*Task to carry out*. Instruction for the entries below: return the part that opens with the line containing "2022-10: 51 -> 35" and closes with the line containing "monto_depositado_proveedor, 2019-09-12: none", exactly, and no pictures.

________________________________________

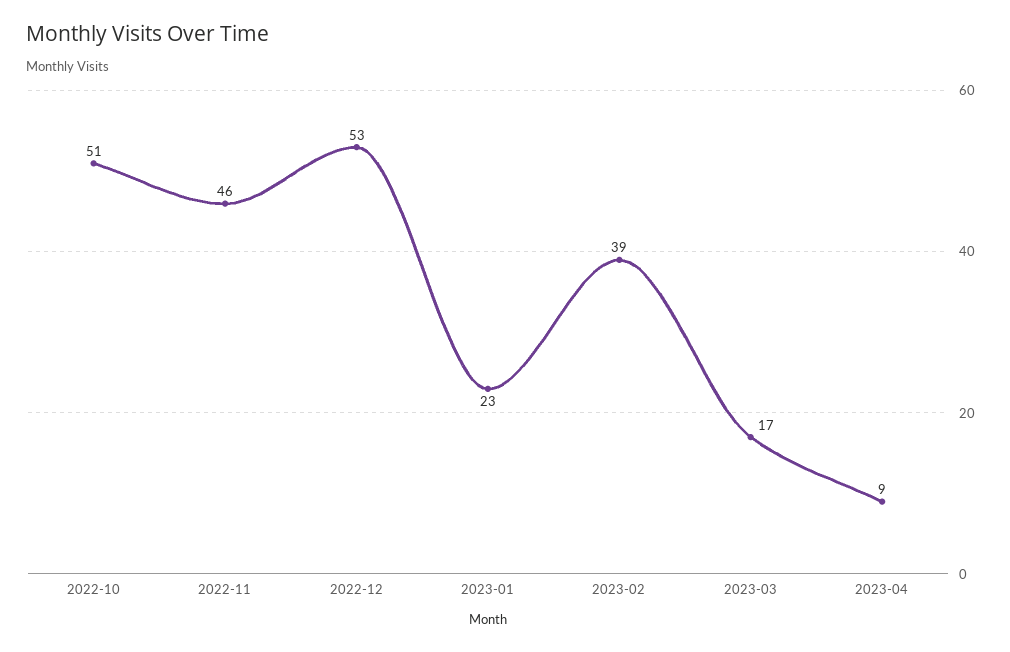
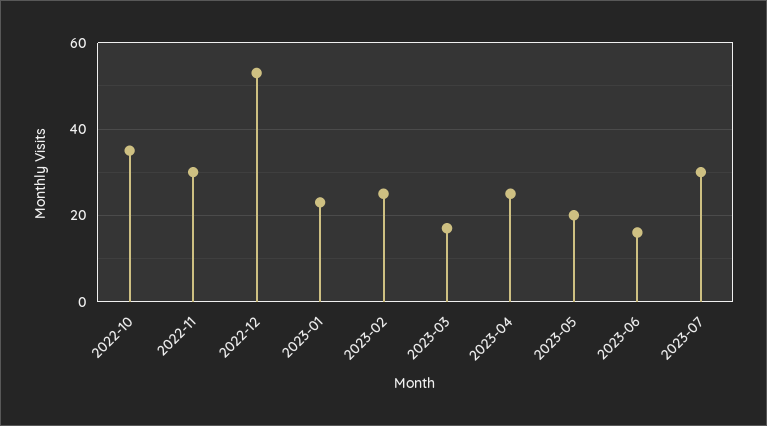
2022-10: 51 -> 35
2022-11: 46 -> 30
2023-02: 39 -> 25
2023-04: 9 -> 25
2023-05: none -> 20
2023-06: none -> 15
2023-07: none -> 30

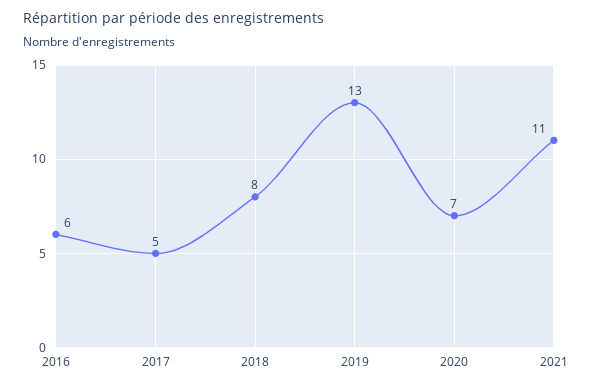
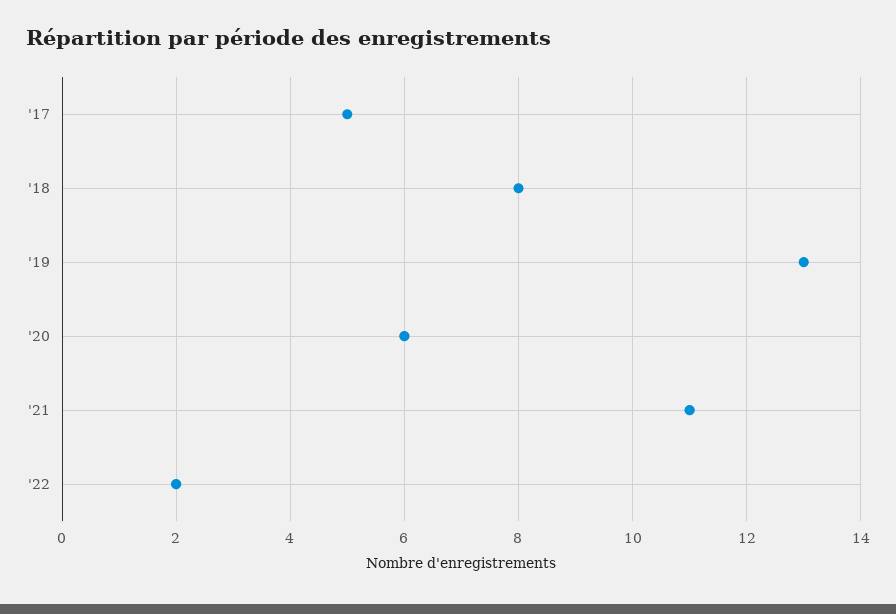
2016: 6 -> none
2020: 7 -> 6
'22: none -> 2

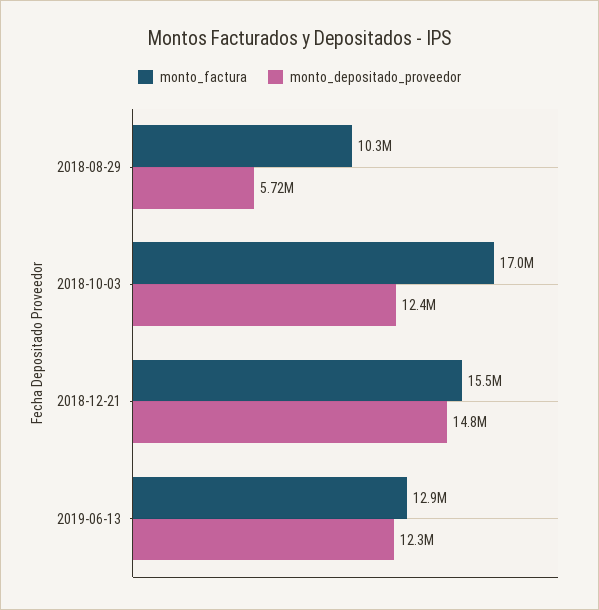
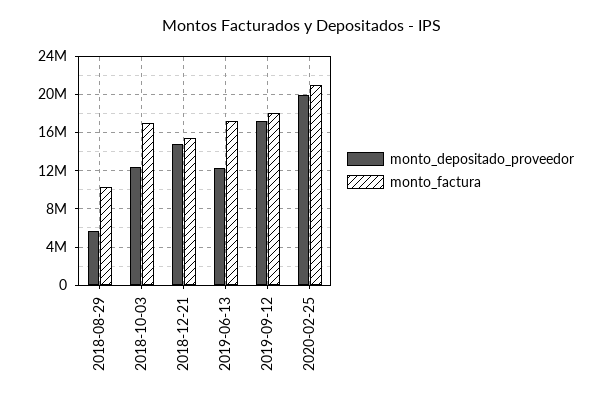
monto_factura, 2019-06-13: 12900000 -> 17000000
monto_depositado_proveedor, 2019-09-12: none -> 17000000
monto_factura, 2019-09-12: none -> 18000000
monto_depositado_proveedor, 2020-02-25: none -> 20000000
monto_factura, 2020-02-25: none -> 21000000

________________________________________

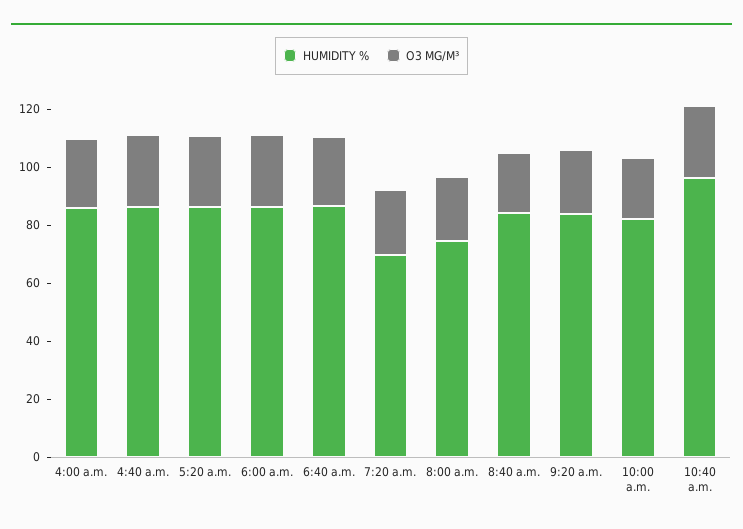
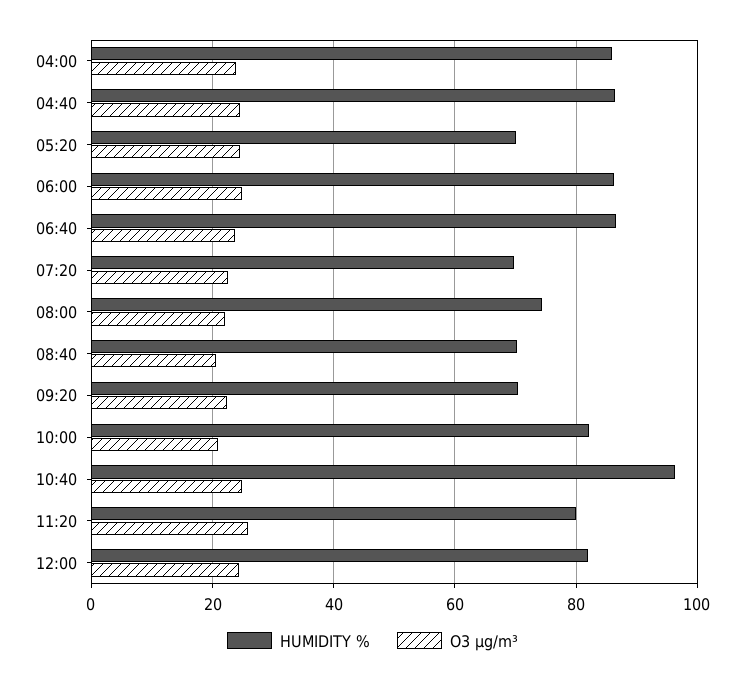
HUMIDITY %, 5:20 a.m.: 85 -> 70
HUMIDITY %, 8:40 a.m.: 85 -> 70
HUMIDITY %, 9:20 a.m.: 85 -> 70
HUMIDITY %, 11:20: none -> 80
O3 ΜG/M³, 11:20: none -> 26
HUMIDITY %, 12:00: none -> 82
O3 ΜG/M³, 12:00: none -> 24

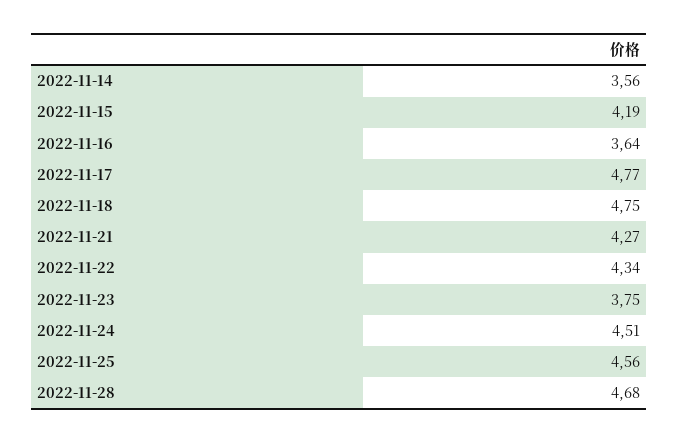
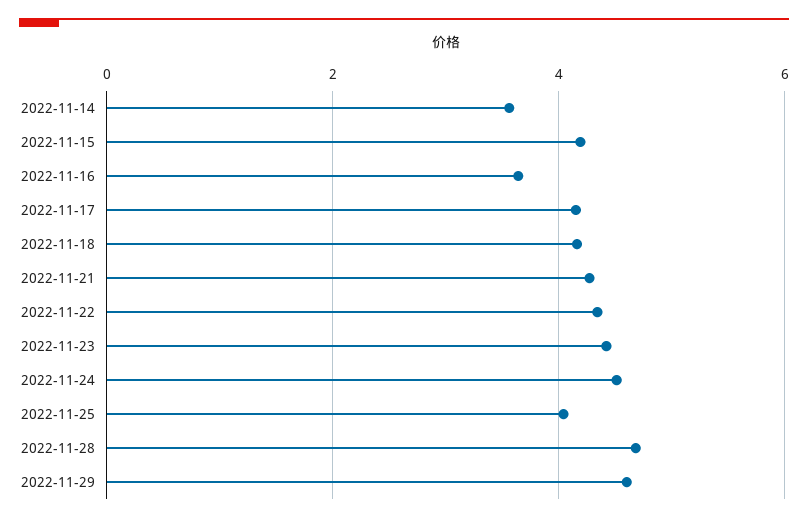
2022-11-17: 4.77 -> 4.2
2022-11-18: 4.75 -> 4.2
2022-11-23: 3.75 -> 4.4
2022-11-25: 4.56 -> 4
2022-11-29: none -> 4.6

________________________________________

*Solution*.
2022-10: 51 -> 35
2022-11: 46 -> 30
2023-02: 39 -> 25
2023-04: 9 -> 25
2023-05: none -> 20
2023-06: none -> 15
2023-07: none -> 30

2016: 6 -> none
2020: 7 -> 6
'22: none -> 2

monto_factura, 2019-06-13: 12900000 -> 17000000
monto_depositado_proveedor, 2019-09-12: none -> 17000000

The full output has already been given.